## REQUIREMENT
Once you find the line containing "sales rep: Yasmin Austin -> Jason Evans" in the data below, copy it and each following line exactly, up to and including the line containing "GIANT ' EXPRESSION", and nothing else.

*** Opening of DATA EXTRACTS ***

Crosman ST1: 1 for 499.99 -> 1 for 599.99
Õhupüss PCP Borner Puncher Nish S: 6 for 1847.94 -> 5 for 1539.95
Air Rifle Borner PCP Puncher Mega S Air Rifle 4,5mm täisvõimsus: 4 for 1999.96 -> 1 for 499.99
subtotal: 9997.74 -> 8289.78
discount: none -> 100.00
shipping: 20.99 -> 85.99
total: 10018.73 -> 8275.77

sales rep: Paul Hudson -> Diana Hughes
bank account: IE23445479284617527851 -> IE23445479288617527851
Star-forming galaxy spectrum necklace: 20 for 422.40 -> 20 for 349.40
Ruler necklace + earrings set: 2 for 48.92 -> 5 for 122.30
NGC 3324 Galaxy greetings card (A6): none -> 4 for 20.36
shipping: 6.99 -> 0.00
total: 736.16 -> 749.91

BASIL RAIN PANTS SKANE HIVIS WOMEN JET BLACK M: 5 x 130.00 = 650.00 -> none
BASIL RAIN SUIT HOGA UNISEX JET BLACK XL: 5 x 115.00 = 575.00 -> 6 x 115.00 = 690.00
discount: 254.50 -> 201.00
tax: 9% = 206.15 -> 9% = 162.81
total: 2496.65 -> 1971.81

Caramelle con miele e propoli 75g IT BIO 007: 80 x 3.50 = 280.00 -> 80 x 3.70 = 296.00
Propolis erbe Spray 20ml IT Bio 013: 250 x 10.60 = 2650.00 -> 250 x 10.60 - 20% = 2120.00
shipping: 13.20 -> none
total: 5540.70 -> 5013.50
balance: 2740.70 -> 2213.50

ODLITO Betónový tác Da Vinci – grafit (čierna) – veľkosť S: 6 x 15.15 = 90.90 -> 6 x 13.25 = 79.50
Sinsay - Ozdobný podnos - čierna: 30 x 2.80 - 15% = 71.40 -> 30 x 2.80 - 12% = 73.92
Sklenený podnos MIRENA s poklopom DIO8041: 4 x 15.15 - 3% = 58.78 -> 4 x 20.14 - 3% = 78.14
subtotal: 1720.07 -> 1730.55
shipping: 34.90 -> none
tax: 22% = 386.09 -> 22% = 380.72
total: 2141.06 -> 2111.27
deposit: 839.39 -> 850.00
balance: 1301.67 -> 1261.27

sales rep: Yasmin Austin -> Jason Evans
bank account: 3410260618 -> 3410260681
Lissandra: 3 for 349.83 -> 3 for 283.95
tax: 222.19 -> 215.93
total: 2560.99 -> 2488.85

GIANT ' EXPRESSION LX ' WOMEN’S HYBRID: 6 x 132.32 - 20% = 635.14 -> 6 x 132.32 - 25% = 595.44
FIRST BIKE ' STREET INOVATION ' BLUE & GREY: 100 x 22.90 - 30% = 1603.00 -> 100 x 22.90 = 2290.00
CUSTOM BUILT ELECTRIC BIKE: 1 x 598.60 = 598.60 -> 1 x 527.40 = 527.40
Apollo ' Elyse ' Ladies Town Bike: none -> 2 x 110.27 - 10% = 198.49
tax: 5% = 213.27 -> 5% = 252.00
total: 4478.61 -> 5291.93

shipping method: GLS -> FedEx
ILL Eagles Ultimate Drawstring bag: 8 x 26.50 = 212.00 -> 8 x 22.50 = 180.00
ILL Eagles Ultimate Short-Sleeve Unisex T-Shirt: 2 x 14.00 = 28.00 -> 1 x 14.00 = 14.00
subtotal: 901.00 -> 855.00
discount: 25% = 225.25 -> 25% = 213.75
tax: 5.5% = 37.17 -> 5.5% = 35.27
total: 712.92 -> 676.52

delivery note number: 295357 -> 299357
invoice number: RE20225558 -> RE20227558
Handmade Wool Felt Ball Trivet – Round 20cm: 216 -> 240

*** Close of DATA EXTRACTS ***

## TASK ANSWER
sales rep: Yasmin Austin -> Jason Evans
bank account: 3410260618 -> 3410260681
Lissandra: 3 for 349.83 -> 3 for 283.95
tax: 222.19 -> 215.93
total: 2560.99 -> 2488.85

GIANT ' EXPRESSION LX ' WOMEN’S HYBRID: 6 x 132.32 - 20% = 635.14 -> 6 x 132.32 - 25% = 595.44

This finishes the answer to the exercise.